▶ _Activity_: Please output the lines shown below exactly as they appear.

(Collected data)
▶
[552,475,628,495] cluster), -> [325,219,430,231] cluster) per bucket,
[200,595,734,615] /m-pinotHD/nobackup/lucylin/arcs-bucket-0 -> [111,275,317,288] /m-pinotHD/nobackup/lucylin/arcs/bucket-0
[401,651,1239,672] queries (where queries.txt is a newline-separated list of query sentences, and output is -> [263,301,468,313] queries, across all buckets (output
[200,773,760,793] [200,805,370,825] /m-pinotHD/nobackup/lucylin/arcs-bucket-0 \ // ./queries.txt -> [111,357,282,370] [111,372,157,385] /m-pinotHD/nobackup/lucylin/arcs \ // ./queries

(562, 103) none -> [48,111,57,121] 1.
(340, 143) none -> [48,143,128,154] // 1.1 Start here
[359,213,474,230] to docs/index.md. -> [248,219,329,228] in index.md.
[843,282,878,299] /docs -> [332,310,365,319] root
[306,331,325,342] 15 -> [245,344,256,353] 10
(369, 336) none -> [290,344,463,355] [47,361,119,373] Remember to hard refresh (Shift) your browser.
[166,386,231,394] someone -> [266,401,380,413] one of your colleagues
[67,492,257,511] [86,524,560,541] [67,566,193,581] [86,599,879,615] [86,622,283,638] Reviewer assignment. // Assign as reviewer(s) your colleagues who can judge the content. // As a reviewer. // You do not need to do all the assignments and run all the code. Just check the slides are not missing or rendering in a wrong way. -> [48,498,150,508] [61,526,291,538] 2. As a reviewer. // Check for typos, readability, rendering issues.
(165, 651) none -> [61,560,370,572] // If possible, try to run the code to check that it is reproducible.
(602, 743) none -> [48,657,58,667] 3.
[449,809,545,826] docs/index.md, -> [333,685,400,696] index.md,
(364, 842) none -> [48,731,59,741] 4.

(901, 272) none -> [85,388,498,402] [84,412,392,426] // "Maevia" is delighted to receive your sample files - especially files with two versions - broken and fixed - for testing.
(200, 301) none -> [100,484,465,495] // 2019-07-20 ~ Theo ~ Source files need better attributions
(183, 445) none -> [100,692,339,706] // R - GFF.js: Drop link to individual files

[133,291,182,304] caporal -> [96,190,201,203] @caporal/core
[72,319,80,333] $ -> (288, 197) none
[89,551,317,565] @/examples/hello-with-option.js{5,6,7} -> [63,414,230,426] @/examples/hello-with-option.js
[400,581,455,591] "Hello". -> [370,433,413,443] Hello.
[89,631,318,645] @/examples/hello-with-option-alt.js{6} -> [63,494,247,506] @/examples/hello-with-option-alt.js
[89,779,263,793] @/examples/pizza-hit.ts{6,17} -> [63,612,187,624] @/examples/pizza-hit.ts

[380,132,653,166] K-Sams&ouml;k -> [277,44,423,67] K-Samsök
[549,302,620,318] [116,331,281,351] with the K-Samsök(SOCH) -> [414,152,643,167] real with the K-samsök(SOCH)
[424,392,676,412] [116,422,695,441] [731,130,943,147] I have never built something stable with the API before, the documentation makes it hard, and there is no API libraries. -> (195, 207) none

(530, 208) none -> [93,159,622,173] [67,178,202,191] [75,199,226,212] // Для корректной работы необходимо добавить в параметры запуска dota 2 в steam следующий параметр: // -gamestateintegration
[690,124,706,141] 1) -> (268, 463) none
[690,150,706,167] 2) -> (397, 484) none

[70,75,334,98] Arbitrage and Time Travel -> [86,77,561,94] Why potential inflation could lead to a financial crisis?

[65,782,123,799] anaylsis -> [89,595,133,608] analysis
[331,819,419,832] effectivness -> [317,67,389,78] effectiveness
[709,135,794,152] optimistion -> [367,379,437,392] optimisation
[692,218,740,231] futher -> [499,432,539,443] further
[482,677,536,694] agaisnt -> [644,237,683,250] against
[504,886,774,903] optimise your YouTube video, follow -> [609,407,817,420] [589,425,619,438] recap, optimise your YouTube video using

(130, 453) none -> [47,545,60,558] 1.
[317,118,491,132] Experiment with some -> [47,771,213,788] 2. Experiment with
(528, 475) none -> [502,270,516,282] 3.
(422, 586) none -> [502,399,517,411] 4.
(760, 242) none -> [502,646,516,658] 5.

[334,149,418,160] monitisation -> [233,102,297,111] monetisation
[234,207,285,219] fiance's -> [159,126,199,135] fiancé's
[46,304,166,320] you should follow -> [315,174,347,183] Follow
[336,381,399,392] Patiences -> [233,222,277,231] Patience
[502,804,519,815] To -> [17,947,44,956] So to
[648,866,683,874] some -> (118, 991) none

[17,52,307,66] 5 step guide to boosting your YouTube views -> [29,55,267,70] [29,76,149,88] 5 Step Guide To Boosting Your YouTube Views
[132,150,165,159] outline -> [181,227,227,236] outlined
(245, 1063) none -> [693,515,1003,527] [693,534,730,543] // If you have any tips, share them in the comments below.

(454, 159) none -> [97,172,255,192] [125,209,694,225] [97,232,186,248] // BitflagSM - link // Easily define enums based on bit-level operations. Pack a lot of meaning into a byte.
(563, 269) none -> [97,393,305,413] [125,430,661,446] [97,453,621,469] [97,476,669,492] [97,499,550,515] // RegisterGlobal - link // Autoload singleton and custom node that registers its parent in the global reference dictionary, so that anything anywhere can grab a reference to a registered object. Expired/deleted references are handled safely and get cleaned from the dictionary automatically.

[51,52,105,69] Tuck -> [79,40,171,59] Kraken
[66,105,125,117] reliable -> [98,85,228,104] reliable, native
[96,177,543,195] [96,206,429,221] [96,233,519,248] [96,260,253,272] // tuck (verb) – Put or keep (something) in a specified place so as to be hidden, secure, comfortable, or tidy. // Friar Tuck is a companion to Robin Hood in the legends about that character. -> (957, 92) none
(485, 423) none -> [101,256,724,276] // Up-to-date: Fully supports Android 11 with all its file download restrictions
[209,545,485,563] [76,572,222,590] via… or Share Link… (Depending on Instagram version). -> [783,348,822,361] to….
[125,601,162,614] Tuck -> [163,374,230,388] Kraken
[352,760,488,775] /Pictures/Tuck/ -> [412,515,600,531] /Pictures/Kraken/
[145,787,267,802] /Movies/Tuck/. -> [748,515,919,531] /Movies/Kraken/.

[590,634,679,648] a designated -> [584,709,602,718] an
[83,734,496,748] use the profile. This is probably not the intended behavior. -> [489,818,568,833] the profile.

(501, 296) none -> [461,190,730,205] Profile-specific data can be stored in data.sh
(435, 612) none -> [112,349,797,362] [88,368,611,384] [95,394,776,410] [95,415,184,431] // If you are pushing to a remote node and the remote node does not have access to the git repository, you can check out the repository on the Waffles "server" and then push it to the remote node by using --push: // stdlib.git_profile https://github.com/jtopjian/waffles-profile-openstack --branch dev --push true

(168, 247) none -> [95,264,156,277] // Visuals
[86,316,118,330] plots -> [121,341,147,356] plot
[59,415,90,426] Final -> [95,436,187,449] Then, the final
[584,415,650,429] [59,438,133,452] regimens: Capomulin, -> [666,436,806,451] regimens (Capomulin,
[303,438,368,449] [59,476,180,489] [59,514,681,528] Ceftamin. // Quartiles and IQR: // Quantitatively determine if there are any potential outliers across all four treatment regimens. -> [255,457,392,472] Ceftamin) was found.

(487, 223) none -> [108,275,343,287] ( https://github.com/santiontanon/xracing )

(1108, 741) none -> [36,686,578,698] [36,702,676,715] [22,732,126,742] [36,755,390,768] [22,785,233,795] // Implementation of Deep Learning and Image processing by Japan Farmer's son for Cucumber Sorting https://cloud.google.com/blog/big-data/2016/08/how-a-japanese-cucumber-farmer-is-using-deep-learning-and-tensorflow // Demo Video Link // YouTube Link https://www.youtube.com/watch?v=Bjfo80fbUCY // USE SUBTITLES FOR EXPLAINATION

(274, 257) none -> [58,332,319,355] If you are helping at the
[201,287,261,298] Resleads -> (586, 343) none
◀
▶ _Output of the exercise_:
[552,475,628,495] cluster), -> [325,219,430,231] cluster) per bucket,
[200,595,734,615] /m-pinotHD/nobackup/lucylin/arcs-bucket-0 -> [111,275,317,288] /m-pinotHD/nobackup/lucylin/arcs/bucket-0
[401,651,1239,672] queries (where queries.txt is a newline-separated list of query sentences, and output is -> [263,301,468,313] queries, across all buckets (output
[200,773,760,793] [200,805,370,825] /m-pinotHD/nobackup/lucylin/arcs-bucket-0 \ // ./queries.txt -> [111,357,282,370] [111,372,157,385] /m-pinotHD/nobackup/lucylin/arcs \ // ./queries

(562, 103) none -> [48,111,57,121] 1.
(340, 143) none -> [48,143,128,154] // 1.1 Start here
[359,213,474,230] to docs/index.md. -> [248,219,329,228] in index.md.
[843,282,878,299] /docs -> [332,310,365,319] root
[306,331,325,342] 15 -> [245,344,256,353] 10
(369, 336) none -> [290,344,463,355] [47,361,119,373] Remember to hard refresh (Shift) your browser.
[166,386,231,394] someone -> [266,401,380,413] one of your colleagues
[67,492,257,511] [86,524,560,541] [67,566,193,581] [86,599,879,615] [86,622,283,638] Reviewer assignment. // Assign as reviewer(s) your colleagues who can judge the content. // As a reviewer. // You do not need to do all the assignments and run all the code. Just check the slides are not missing or rendering in a wrong way. -> [48,498,150,508] [61,526,291,538] 2. As a reviewer. // Check for typos, readability, rendering issues.
(165, 651) none -> [61,560,370,572] // If possible, try to run the code to check that it is reproducible.
(602, 743) none -> [48,657,58,667] 3.
[449,809,545,826] docs/index.md, -> [333,685,400,696] index.md,
(364, 842) none -> [48,731,59,741] 4.

(901, 272) none -> [85,388,498,402] [84,412,392,426] // "Maevia" is delighted to receive your sample files - especially files with two versions - broken and fixed - for testing.
(200, 301) none -> [100,484,465,495] // 2019-07-20 ~ Theo ~ Source files need better attributions
(183, 445) none -> [100,692,339,706] // R - GFF.js: Drop link to individual files

[133,291,182,304] caporal -> [96,190,201,203] @caporal/core
[72,319,80,333] $ -> (288, 197) none
[89,551,317,565] @/examples/hello-with-option.js{5,6,7} -> [63,414,230,426] @/examples/hello-with-option.js
[400,581,455,591] "Hello". -> [370,433,413,443] Hello.
[89,631,318,645] @/examples/hello-with-option-alt.js{6} -> [63,494,247,506] @/examples/hello-with-option-alt.js
[89,779,263,793] @/examples/pizza-hit.ts{6,17} -> [63,612,187,624] @/examples/pizza-hit.ts

[380,132,653,166] K-Sams&ouml;k -> [277,44,423,67] K-Samsök
[549,302,620,318] [116,331,281,351] with the K-Samsök(SOCH) -> [414,152,643,167] real with the K-samsök(SOCH)
[424,392,676,412] [116,422,695,441] [731,130,943,147] I have never built something stable with the API before, the documentation makes it hard, and there is no API libraries. -> (195, 207) none

(530, 208) none -> [93,159,622,173] [67,178,202,191] [75,199,226,212] // Для корректной работы необходимо добавить в параметры запуска dota 2 в steam следующий параметр: // -gamestateintegration
[690,124,706,141] 1) -> (268, 463) none
[690,150,706,167] 2) -> (397, 484) none

[70,75,334,98] Arbitrage and Time Travel -> [86,77,561,94] Why potential inflation could lead to a financial crisis?

[65,782,123,799] anaylsis -> [89,595,133,608] analysis
[331,819,419,832] effectivness -> [317,67,389,78] effectiveness
[709,135,794,152] optimistion -> [367,379,437,392] optimisation
[692,218,740,231] futher -> [499,432,539,443] further
[482,677,536,694] agaisnt -> [644,237,683,250] against
[504,886,774,903] optimise your YouTube video, follow -> [609,407,817,420] [589,425,619,438] recap, optimise your YouTube video using

(130, 453) none -> [47,545,60,558] 1.
[317,118,491,132] Experiment with some -> [47,771,213,788] 2. Experiment with
(528, 475) none -> [502,270,516,282] 3.
(422, 586) none -> [502,399,517,411] 4.
(760, 242) none -> [502,646,516,658] 5.

[334,149,418,160] monitisation -> [233,102,297,111] monetisation
[234,207,285,219] fiance's -> [159,126,199,135] fiancé's
[46,304,166,320] you should follow -> [315,174,347,183] Follow
[336,381,399,392] Patiences -> [233,222,277,231] Patience
[502,804,519,815] To -> [17,947,44,956] So to
[648,866,683,874] some -> (118, 991) none

[17,52,307,66] 5 step guide to boosting your YouTube views -> [29,55,267,70] [29,76,149,88] 5 Step Guide To Boosting Your YouTube Views
[132,150,165,159] outline -> [181,227,227,236] outlined
(245, 1063) none -> [693,515,1003,527] [693,534,730,543] // If you have any tips, share them in the comments below.

(454, 159) none -> [97,172,255,192] [125,209,694,225] [97,232,186,248] // BitflagSM - link // Easily define enums based on bit-level operations. Pack a lot of meaning into a byte.
(563, 269) none -> [97,393,305,413] [125,430,661,446] [97,453,621,469] [97,476,669,492] [97,499,550,515] // RegisterGlobal - link // Autoload singleton and custom node that registers its parent in the global reference dictionary, so that anything anywhere can grab a reference to a registered object. Expired/deleted references are handled safely and get cleaned from the dictionary automatically.

[51,52,105,69] Tuck -> [79,40,171,59] Kraken
[66,105,125,117] reliable -> [98,85,228,104] reliable, native
[96,177,543,195] [96,206,429,221] [96,233,519,248] [96,260,253,272] // tuck (verb) – Put or keep (something) in a specified place so as to be hidden, secure, comfortable, or tidy. // Friar Tuck is a companion to Robin Hood in the legends about that character. -> (957, 92) none
(485, 423) none -> [101,256,724,276] // Up-to-date: Fully supports Android 11 with all its file download restrictions
[209,545,485,563] [76,572,222,590] via… or Share Link… (Depending on Instagram version). -> [783,348,822,361] to….
[125,601,162,614] Tuck -> [163,374,230,388] Kraken
[352,760,488,775] /Pictures/Tuck/ -> [412,515,600,531] /Pictures/Kraken/
[145,787,267,802] /Movies/Tuck/. -> [748,515,919,531] /Movies/Kraken/.

[590,634,679,648] a designated -> [584,709,602,718] an
[83,734,496,748] use the profile. This is probably not the intended behavior. -> [489,818,568,833] the profile.

(501, 296) none -> [461,190,730,205] Profile-specific data can be stored in data.sh
(435, 612) none -> [112,349,797,362] [88,368,611,384] [95,394,776,410] [95,415,184,431] // If you are pushing to a remote node and the remote node does not have access to the git repository, you can check out the repository on the Waffles "server" and then push it to the remote node by using --push: // stdlib.git_profile https://github.com/jtopjian/waffles-profile-openstack --branch dev --push true

(168, 247) none -> [95,264,156,277] // Visuals
[86,316,118,330] plots -> [121,341,147,356] plot
[59,415,90,426] Final -> [95,436,187,449] Then, the final
[584,415,650,429] [59,438,133,452] regimens: Capomulin, -> [666,436,806,451] regimens (Capomulin,
[303,438,368,449] [59,476,180,489] [59,514,681,528] Ceftamin. // Quartiles and IQR: // Quantitatively determine if there are any potential outliers across all four treatment regimens. -> [255,457,392,472] Ceftamin) was found.

(487, 223) none -> [108,275,343,287] ( https://github.com/santiontanon/xracing )

(1108, 741) none -> [36,686,578,698] [36,702,676,715] [22,732,126,742] [36,755,390,768] [22,785,233,795] // Implementation of Deep Learning and Image processing by Japan Farmer's son for Cucumber Sorting https://cloud.google.com/blog/big-data/2016/08/how-a-japanese-cucumber-farmer-is-using-deep-learning-and-tensorflow // Demo Video Link // YouTube Link https://www.youtube.com/watch?v=Bjfo80fbUCY // USE SUBTITLES FOR EXPLAINATION

(274, 257) none -> [58,332,319,355] If you are helping at the
[201,287,261,298] Resleads -> (586, 343) none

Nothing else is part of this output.